▸ **TASK STATEMENT**: Search the entries for lines that contain the word "gradient", and report each one found.
###
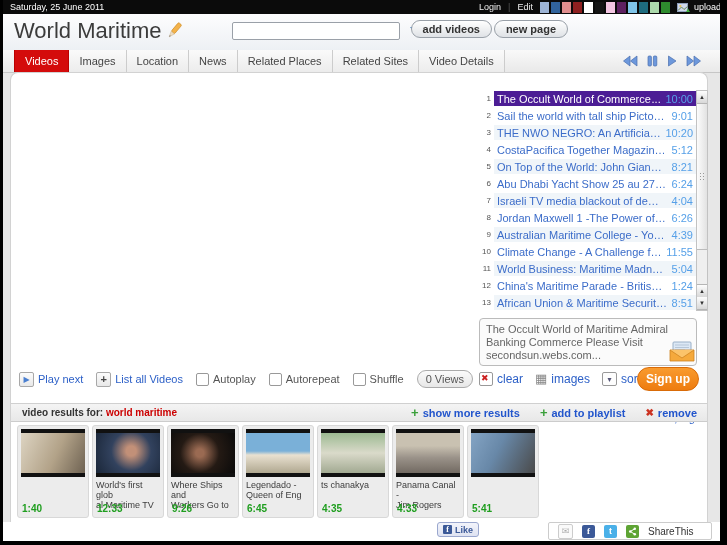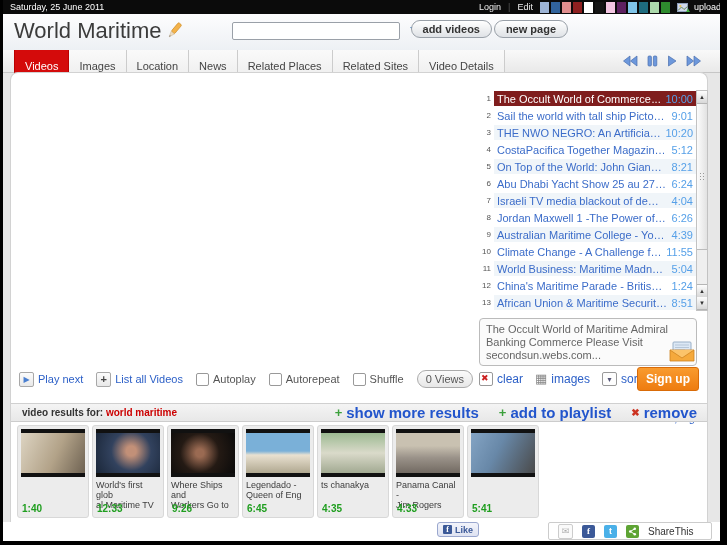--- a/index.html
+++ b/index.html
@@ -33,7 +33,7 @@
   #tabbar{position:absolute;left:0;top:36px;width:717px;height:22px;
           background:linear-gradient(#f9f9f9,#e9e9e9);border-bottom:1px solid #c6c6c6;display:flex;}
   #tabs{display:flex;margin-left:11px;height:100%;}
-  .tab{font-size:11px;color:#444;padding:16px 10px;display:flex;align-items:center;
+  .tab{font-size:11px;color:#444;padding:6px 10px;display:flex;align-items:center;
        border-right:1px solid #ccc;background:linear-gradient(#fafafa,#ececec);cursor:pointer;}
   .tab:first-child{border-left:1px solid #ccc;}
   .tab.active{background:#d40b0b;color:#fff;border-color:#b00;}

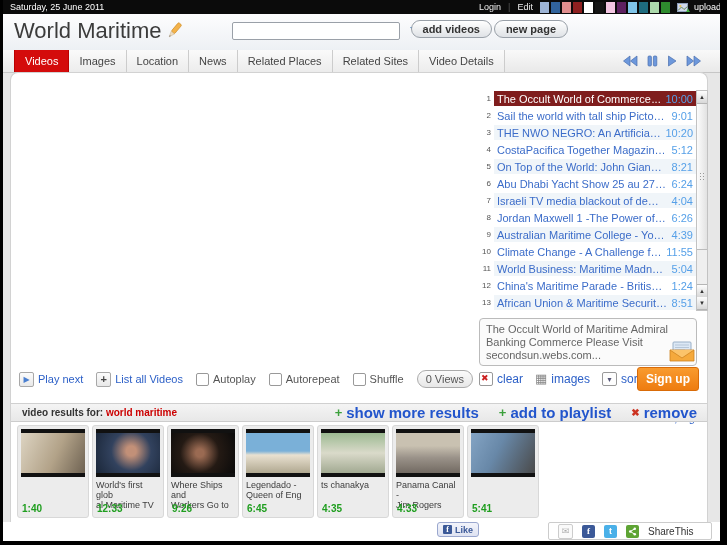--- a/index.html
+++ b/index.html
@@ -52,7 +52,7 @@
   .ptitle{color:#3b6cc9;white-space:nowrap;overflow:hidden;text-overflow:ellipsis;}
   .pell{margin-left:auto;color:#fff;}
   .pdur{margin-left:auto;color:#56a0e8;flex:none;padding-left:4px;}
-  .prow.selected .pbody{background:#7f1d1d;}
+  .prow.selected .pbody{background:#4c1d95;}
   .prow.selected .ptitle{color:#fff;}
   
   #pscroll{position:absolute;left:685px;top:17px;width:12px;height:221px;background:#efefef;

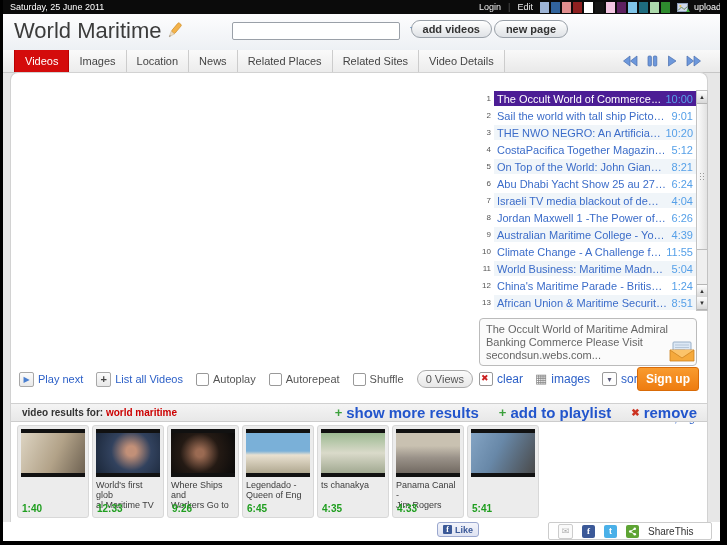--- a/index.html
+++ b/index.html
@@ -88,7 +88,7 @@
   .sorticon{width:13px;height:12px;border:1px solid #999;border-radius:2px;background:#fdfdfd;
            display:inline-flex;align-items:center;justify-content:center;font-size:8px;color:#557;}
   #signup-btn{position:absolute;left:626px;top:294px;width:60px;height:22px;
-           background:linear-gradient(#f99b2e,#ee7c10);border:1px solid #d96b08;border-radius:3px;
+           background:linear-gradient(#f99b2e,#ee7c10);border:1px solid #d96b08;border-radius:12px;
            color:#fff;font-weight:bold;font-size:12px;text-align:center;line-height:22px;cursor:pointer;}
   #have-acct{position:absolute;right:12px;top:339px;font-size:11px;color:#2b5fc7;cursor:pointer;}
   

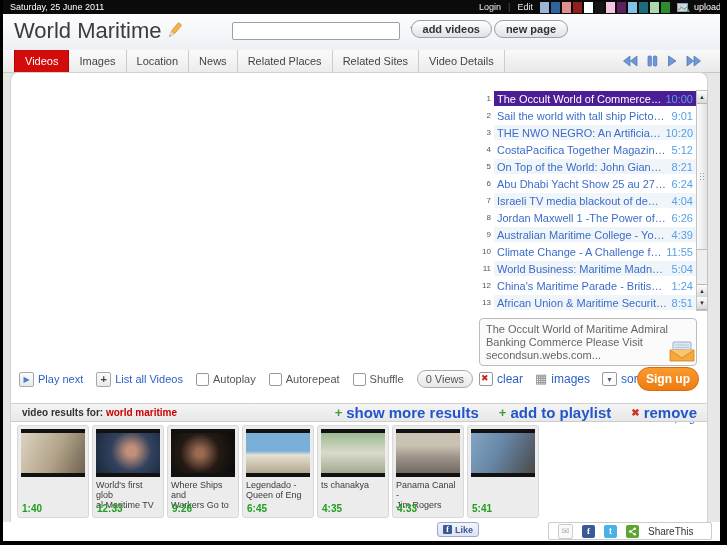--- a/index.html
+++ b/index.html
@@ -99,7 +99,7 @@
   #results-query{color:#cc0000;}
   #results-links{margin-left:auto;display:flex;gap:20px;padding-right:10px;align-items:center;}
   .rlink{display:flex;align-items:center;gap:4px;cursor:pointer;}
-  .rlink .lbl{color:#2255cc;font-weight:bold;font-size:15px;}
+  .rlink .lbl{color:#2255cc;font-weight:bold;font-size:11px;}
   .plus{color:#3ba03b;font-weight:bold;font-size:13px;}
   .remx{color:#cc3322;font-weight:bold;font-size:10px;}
###
▸ **ANSWER TO THE EXERCISE**:
           background:linear-gradient(#f9f9f9,#e9e9e9);border-bottom:1px solid #c6c6c6;display:flex;}
        border-right:1px solid #ccc;background:linear-gradient(#fafafa,#ececec);cursor:pointer;}
-           background:linear-gradient(#f99b2e,#ee7c10);border:1px solid #d96b08;border-radius:3px;
+           background:linear-gradient(#f99b2e,#ee7c10);border:1px solid #d96b08;border-radius:12px;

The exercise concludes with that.